> Information
- Opening Delimiter -
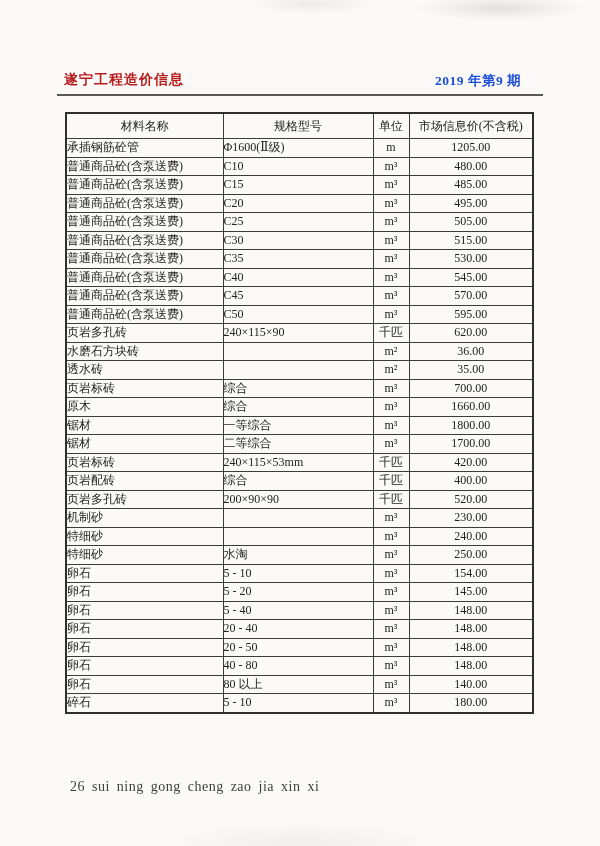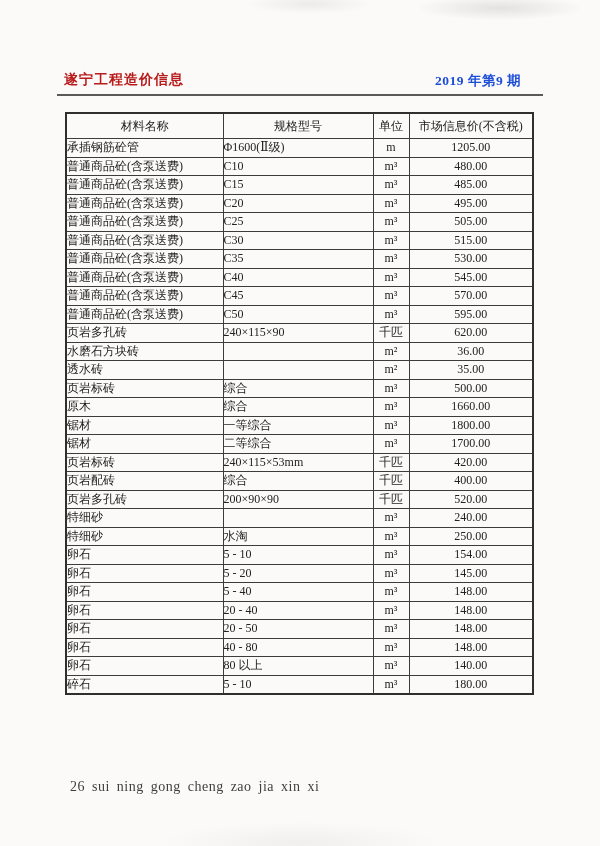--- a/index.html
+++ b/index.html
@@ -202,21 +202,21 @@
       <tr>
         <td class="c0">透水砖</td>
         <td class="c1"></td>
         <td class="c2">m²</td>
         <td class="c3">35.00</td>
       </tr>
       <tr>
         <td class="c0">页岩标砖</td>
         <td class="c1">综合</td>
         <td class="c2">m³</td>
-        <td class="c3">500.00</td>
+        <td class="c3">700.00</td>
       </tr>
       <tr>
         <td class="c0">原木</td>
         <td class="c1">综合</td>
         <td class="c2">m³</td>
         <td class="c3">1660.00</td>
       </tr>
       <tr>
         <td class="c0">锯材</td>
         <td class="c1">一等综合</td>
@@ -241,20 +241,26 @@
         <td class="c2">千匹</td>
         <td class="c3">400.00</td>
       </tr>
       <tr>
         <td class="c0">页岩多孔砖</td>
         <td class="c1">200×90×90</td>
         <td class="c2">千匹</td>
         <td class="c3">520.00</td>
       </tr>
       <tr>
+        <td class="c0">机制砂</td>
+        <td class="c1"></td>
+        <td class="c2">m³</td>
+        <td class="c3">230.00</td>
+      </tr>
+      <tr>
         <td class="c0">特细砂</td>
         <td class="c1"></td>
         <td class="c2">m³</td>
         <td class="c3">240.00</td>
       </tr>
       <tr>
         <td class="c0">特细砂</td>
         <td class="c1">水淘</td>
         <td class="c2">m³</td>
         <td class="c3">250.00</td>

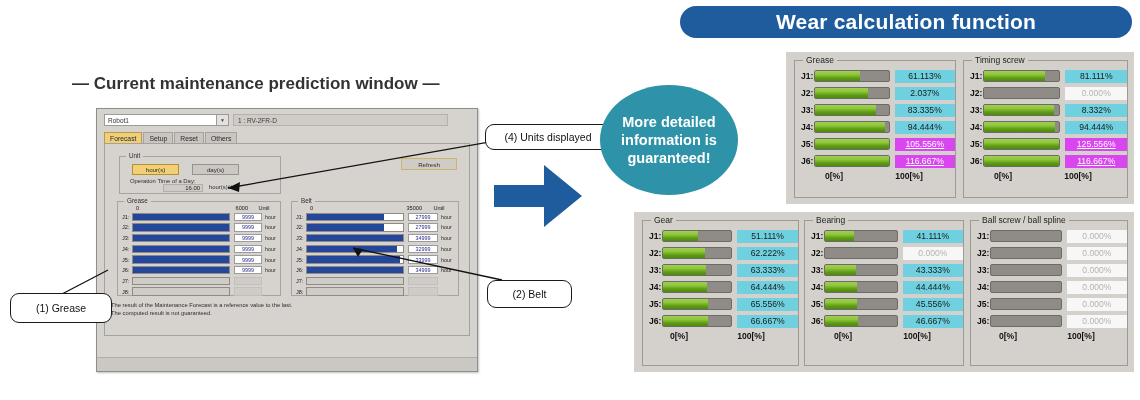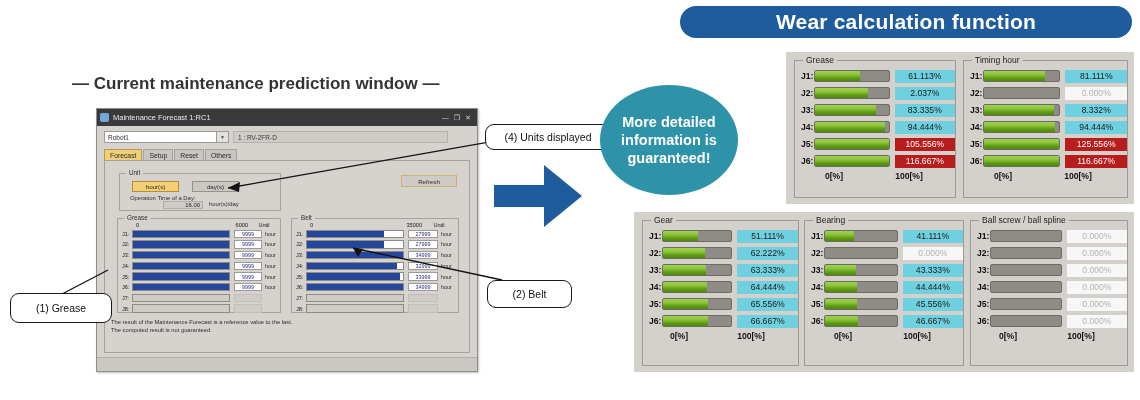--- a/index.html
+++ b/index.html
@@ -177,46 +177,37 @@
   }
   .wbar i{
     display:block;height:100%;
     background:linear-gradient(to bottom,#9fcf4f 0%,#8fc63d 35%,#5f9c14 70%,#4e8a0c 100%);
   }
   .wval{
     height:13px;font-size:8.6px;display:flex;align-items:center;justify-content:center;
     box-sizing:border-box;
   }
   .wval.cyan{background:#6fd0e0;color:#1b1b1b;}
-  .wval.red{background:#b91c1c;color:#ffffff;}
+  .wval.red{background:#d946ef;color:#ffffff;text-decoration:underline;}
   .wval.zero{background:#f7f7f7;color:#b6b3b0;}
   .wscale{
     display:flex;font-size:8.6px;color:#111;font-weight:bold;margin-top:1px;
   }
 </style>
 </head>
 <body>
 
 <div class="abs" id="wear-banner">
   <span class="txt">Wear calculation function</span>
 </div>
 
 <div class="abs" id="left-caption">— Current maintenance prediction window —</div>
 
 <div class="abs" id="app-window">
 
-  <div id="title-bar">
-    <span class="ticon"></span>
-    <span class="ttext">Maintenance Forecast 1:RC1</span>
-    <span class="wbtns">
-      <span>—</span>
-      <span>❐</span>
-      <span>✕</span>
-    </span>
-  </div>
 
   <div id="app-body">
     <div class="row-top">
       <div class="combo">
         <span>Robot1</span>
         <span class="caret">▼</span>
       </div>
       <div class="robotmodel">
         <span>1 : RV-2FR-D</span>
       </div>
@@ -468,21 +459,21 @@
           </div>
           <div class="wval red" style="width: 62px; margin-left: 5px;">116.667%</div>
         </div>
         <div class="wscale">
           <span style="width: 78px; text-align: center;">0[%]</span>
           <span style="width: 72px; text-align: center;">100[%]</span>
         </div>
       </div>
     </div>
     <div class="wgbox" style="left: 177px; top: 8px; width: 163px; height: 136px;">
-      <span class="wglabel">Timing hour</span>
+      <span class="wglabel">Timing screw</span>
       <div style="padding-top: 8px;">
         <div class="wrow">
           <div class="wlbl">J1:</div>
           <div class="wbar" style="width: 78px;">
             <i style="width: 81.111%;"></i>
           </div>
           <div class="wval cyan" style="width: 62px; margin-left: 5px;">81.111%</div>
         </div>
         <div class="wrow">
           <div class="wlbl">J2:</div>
- Closing Delimiter -
> Activity
Repeat each entry exactly as given; no pictures belong in the copy.

> Output for this exercise
--- a/index.html
+++ b/index.html
@@ -202,21 +202,21 @@
       <tr>
         <td class="c0">透水砖</td>
         <td class="c1"></td>
         <td class="c2">m²</td>
         <td class="c3">35.00</td>
       </tr>
       <tr>
         <td class="c0">页岩标砖</td>
         <td class="c1">综合</td>
         <td class="c2">m³</td>
-        <td class="c3">500.00</td>
+        <td class="c3">700.00</td>
       </tr>
       <tr>
         <td class="c0">原木</td>
         <td class="c1">综合</td>
         <td class="c2">m³</td>
         <td class="c3">1660.00</td>
       </tr>
       <tr>
         <td class="c0">锯材</td>
         <td class="c1">一等综合</td>
@@ -241,20 +241,26 @@
         <td class="c2">千匹</td>
         <td class="c3">400.00</td>
       </tr>
       <tr>
         <td class="c0">页岩多孔砖</td>
         <td class="c1">200×90×90</td>
         <td class="c2">千匹</td>
         <td class="c3">520.00</td>
       </tr>
       <tr>
+        <td class="c0">机制砂</td>
+        <td class="c1"></td>
+        <td class="c2">m³</td>
+        <td class="c3">230.00</td>
+      </tr>
+      <tr>
         <td class="c0">特细砂</td>
         <td class="c1"></td>
         <td class="c2">m³</td>
         <td class="c3">240.00</td>
       </tr>
       <tr>
         <td class="c0">特细砂</td>
         <td class="c1">水淘</td>
         <td class="c2">m³</td>
         <td class="c3">250.00</td>

--- a/index.html
+++ b/index.html
@@ -177,46 +177,37 @@
   }
   .wbar i{
     display:block;height:100%;
     background:linear-gradient(to bottom,#9fcf4f 0%,#8fc63d 35%,#5f9c14 70%,#4e8a0c 100%);
   }
   .wval{
     height:13px;font-size:8.6px;display:flex;align-items:center;justify-content:center;
     box-sizing:border-box;
   }
   .wval.cyan{background:#6fd0e0;color:#1b1b1b;}
-  .wval.red{background:#b91c1c;color:#ffffff;}
+  .wval.red{background:#d946ef;color:#ffffff;text-decoration:underline;}
   .wval.zero{background:#f7f7f7;color:#b6b3b0;}
   .wscale{
     display:flex;font-size:8.6px;color:#111;font-weight:bold;margin-top:1px;
   }
 </style>
 </head>
 <body>
 
 <div class="abs" id="wear-banner">
   <span class="txt">Wear calculation function</span>
 </div>
 
 <div class="abs" id="left-caption">— Current maintenance prediction window —</div>
 
 <div class="abs" id="app-window">
 
-  <div id="title-bar">
-    <span class="ticon"></span>
-    <span class="ttext">Maintenance Forecast 1:RC1</span>
-    <span class="wbtns">
-      <span>—</span>
-      <span>❐</span>
-      <span>✕</span>
-    </span>
-  </div>
 
   <div id="app-body">
     <div class="row-top">
       <div class="combo">
         <span>Robot1</span>
         <span class="caret">▼</span>
       </div>
       <div class="robotmodel">
         <span>1 : RV-2FR-D</span>
       </div>
@@ -468,21 +459,21 @@
           </div>
           <div class="wval red" style="width: 62px; margin-left: 5px;">116.667%</div>
         </div>
         <div class="wscale">
           <span style="width: 78px; text-align: center;">0[%]</span>
           <span style="width: 72px; text-align: center;">100[%]</span>
         </div>
       </div>
     </div>
     <div class="wgbox" style="left: 177px; top: 8px; width: 163px; height: 136px;">
-      <span class="wglabel">Timing hour</span>
+      <span class="wglabel">Timing screw</span>
       <div style="padding-top: 8px;">
         <div class="wrow">
           <div class="wlbl">J1:</div>
           <div class="wbar" style="width: 78px;">
             <i style="width: 81.111%;"></i>
           </div>
           <div class="wval cyan" style="width: 62px; margin-left: 5px;">81.111%</div>
         </div>
         <div class="wrow">
           <div class="wlbl">J2:</div>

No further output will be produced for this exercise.